§ INFORMATION PROVIDED:
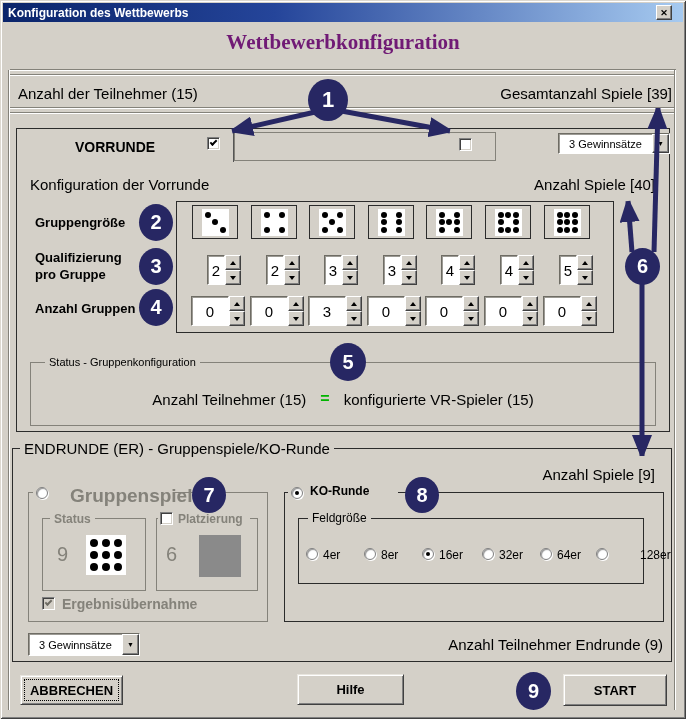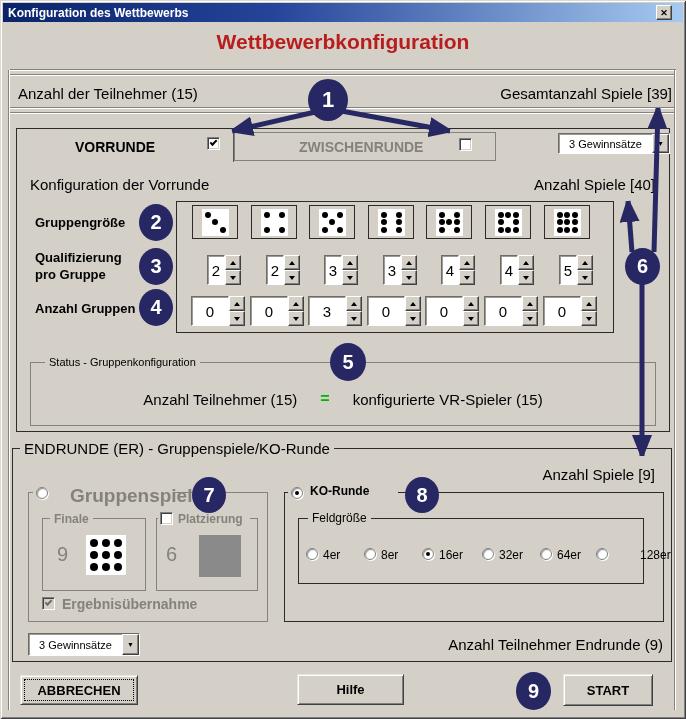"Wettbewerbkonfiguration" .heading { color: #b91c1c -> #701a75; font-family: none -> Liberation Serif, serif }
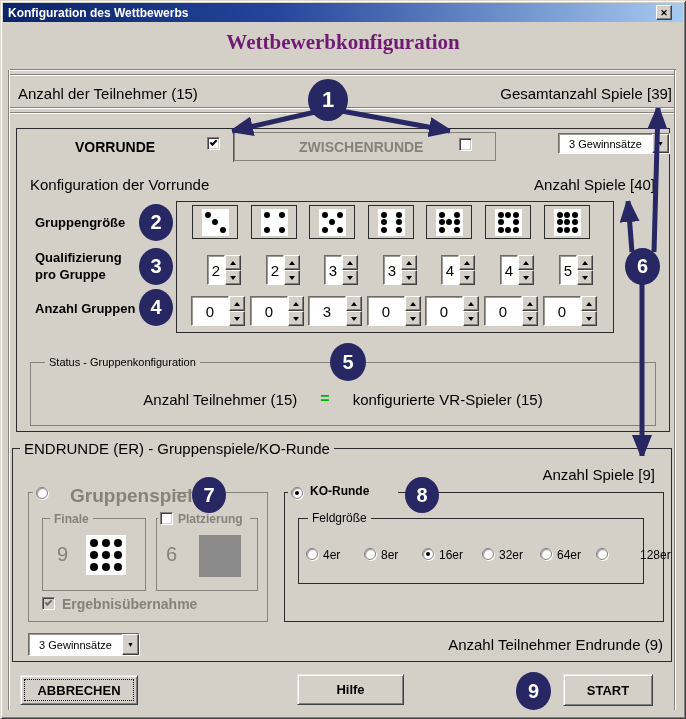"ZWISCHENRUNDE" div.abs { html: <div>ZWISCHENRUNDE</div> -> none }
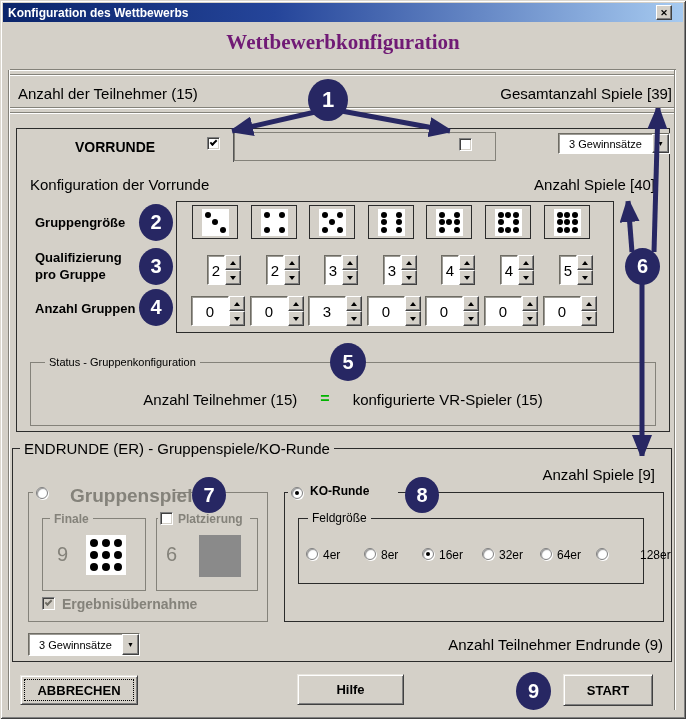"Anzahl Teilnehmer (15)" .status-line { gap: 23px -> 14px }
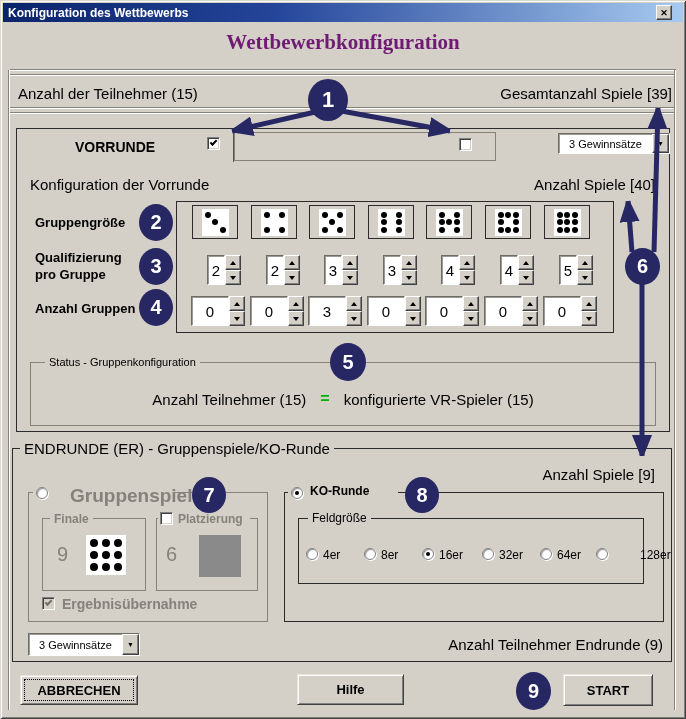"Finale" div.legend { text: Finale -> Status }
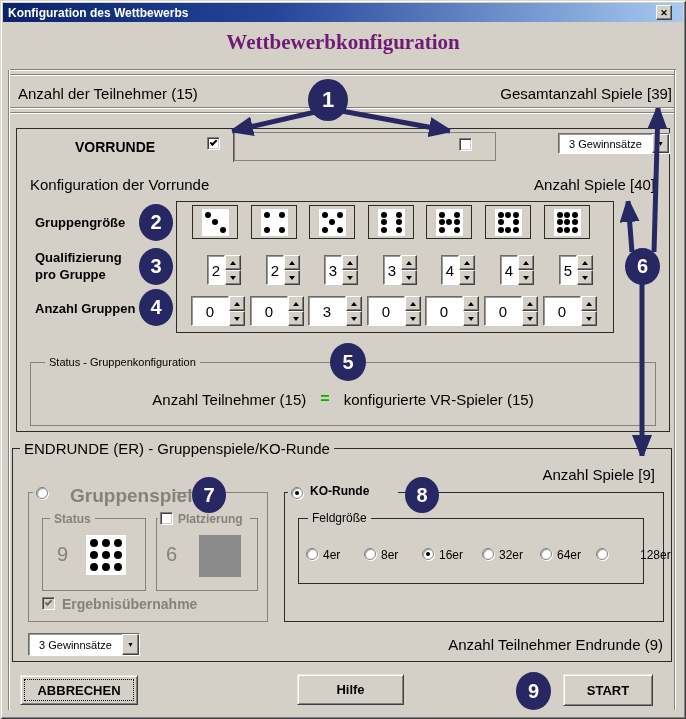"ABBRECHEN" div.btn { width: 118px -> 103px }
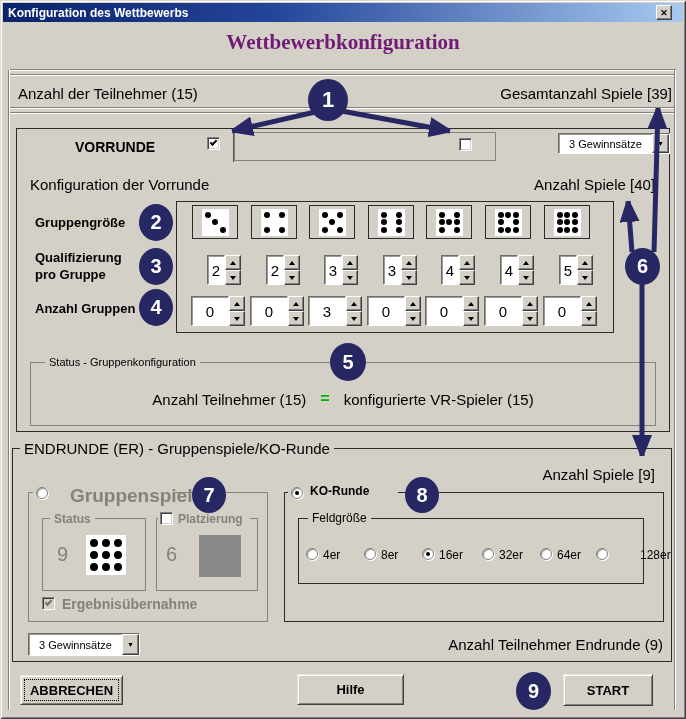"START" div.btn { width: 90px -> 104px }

§ WHAT THE TASK REQUIRES: Leave out the pictures and copy exactly the lines from the one with "gap: 23px ->" through the last line of the records above.

§ EXERCISE ANSWER:
"Anzahl Teilnehmer (15)" .status-line { gap: 23px -> 14px }
"Finale" div.legend { text: Finale -> Status }
"ABBRECHEN" div.btn { width: 118px -> 103px }
"START" div.btn { width: 90px -> 104px }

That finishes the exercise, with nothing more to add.